**Exercise details:**
Starting at the top of the entries below, set down every line exactly, please, until you reach the line with "16 | Klavna masa (kg): 787 -> 788", which is included too.

━━━ Available records

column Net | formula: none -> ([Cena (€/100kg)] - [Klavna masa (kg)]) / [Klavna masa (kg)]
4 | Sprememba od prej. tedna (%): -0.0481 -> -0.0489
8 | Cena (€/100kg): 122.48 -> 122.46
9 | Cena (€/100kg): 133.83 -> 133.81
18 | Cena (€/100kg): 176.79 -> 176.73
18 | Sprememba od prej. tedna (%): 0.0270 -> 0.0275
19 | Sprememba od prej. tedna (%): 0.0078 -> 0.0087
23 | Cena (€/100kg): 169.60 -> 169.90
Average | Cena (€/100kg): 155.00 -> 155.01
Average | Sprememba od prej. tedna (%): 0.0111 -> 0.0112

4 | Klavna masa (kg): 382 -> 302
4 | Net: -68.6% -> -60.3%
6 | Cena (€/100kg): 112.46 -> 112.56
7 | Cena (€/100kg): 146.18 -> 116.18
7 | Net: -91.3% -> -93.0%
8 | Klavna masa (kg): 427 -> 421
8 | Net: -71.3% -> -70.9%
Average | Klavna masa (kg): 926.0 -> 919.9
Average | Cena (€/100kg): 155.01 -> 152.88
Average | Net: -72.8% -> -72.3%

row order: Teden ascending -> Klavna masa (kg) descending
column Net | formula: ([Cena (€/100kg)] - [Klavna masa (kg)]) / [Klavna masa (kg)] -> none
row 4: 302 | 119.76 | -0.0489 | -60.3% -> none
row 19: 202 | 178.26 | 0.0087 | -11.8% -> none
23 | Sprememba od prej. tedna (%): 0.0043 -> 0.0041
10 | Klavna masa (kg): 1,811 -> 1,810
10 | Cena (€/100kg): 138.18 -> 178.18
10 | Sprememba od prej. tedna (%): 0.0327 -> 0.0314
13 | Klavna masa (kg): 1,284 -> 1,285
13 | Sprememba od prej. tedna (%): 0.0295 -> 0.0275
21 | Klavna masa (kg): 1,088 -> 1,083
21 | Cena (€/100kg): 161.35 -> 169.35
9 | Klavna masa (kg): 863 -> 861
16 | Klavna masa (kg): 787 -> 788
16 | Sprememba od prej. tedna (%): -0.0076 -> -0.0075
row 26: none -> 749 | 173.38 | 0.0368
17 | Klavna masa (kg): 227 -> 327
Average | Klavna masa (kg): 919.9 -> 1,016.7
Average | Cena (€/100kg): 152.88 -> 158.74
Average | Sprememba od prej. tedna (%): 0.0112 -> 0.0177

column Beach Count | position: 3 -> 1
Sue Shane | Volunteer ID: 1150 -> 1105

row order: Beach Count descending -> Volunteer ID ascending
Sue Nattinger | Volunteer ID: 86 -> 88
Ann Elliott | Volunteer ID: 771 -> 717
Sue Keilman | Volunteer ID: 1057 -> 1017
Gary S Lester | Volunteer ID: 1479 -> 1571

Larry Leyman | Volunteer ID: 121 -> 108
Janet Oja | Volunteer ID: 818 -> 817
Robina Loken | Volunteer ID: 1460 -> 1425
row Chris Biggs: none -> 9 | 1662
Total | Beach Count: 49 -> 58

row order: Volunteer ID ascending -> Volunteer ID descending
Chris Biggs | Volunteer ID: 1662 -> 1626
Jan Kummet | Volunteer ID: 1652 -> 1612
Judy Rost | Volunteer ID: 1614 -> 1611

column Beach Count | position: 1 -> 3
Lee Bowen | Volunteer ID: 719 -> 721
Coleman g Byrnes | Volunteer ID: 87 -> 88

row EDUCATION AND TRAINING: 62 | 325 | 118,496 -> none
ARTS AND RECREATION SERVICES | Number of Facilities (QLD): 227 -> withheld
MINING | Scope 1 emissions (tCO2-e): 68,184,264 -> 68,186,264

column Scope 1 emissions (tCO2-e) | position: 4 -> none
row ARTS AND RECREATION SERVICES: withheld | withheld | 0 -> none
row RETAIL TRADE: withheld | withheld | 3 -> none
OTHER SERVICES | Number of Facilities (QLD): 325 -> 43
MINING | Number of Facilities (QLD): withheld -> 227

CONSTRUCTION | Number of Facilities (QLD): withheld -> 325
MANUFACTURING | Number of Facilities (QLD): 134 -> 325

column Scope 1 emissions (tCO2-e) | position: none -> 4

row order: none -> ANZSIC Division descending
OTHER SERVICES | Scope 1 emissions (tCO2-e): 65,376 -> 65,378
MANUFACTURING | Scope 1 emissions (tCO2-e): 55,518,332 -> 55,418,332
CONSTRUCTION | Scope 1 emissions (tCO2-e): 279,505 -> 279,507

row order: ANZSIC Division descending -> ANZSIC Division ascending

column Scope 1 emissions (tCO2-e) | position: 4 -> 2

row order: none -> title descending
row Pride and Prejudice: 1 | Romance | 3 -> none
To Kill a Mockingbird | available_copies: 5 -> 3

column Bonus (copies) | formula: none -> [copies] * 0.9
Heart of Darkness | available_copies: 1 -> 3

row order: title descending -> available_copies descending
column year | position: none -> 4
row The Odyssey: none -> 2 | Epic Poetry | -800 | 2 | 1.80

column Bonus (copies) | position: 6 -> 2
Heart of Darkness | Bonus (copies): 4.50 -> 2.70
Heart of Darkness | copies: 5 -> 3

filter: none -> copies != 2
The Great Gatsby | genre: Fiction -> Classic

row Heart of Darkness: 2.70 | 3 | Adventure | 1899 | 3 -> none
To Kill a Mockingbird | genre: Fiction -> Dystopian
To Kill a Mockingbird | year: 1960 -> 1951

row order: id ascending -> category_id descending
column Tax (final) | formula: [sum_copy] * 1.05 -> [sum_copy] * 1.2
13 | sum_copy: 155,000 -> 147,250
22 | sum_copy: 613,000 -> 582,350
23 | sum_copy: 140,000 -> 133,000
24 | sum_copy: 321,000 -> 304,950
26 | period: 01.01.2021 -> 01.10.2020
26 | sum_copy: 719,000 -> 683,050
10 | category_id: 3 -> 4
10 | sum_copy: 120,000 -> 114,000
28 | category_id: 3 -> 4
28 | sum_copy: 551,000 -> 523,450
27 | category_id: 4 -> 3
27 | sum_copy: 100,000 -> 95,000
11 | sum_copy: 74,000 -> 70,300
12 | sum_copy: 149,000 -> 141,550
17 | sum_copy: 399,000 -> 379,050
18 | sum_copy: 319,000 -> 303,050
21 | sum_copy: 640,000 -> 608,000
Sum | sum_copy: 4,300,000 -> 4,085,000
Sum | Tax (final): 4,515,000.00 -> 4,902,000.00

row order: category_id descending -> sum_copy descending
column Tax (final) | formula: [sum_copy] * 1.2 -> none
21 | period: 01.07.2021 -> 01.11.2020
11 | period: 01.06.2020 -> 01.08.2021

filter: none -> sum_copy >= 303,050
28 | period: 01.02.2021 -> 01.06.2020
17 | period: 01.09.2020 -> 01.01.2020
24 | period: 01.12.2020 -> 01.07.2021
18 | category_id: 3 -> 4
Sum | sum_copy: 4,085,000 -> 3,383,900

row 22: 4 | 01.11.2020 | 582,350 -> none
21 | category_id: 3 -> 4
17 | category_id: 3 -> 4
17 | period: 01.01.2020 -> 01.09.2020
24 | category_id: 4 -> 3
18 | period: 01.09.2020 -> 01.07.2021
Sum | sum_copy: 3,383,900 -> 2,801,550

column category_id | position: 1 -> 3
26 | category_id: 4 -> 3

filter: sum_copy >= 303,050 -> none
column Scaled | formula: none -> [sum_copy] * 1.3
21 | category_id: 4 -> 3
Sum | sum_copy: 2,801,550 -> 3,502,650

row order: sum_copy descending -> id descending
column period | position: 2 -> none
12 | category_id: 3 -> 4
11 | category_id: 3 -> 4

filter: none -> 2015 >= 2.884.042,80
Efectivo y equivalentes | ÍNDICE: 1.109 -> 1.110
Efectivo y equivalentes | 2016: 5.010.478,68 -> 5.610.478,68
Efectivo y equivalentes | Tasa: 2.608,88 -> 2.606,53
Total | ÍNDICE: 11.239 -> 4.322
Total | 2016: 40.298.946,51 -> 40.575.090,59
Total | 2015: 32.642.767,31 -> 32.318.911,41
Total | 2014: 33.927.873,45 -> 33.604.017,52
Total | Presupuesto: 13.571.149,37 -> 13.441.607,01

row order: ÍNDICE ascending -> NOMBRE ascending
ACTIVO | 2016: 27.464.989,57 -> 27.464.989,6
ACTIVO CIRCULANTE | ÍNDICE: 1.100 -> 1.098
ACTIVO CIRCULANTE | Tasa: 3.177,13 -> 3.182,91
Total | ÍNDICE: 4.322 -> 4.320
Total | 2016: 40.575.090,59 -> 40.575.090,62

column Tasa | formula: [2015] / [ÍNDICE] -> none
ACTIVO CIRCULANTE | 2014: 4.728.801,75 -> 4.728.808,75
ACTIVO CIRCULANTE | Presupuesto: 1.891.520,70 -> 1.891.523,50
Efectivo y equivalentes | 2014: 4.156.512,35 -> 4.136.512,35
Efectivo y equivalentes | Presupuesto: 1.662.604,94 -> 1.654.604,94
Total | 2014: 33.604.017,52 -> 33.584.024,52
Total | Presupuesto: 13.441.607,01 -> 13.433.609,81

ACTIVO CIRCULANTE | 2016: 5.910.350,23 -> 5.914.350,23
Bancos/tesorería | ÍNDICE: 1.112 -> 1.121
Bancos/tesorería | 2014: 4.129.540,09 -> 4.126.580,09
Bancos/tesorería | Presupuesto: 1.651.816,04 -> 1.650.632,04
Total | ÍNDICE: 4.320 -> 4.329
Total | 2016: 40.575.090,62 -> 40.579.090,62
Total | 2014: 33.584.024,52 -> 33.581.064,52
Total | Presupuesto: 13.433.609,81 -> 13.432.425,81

━━━━━━

**Reply to the exercise:**
column Net | formula: none -> ([Cena (€/100kg)] - [Klavna masa (kg)]) / [Klavna masa (kg)]
4 | Sprememba od prej. tedna (%): -0.0481 -> -0.0489
8 | Cena (€/100kg): 122.48 -> 122.46
9 | Cena (€/100kg): 133.83 -> 133.81
18 | Cena (€/100kg): 176.79 -> 176.73
18 | Sprememba od prej. tedna (%): 0.0270 -> 0.0275
19 | Sprememba od prej. tedna (%): 0.0078 -> 0.0087
23 | Cena (€/100kg): 169.60 -> 169.90
Average | Cena (€/100kg): 155.00 -> 155.01
Average | Sprememba od prej. tedna (%): 0.0111 -> 0.0112

4 | Klavna masa (kg): 382 -> 302
4 | Net: -68.6% -> -60.3%
6 | Cena (€/100kg): 112.46 -> 112.56
7 | Cena (€/100kg): 146.18 -> 116.18
7 | Net: -91.3% -> -93.0%
8 | Klavna masa (kg): 427 -> 421
8 | Net: -71.3% -> -70.9%
Average | Klavna masa (kg): 926.0 -> 919.9
Average | Cena (€/100kg): 155.01 -> 152.88
Average | Net: -72.8% -> -72.3%

row order: Teden ascending -> Klavna masa (kg) descending
column Net | formula: ([Cena (€/100kg)] - [Klavna masa (kg)]) / [Klavna masa (kg)] -> none
row 4: 302 | 119.76 | -0.0489 | -60.3% -> none
row 19: 202 | 178.26 | 0.0087 | -11.8% -> none
23 | Sprememba od prej. tedna (%): 0.0043 -> 0.0041
10 | Klavna masa (kg): 1,811 -> 1,810
10 | Cena (€/100kg): 138.18 -> 178.18
10 | Sprememba od prej. tedna (%): 0.0327 -> 0.0314
13 | Klavna masa (kg): 1,284 -> 1,285
13 | Sprememba od prej. tedna (%): 0.0295 -> 0.0275
21 | Klavna masa (kg): 1,088 -> 1,083
21 | Cena (€/100kg): 161.35 -> 169.35
9 | Klavna masa (kg): 863 -> 861
16 | Klavna masa (kg): 787 -> 788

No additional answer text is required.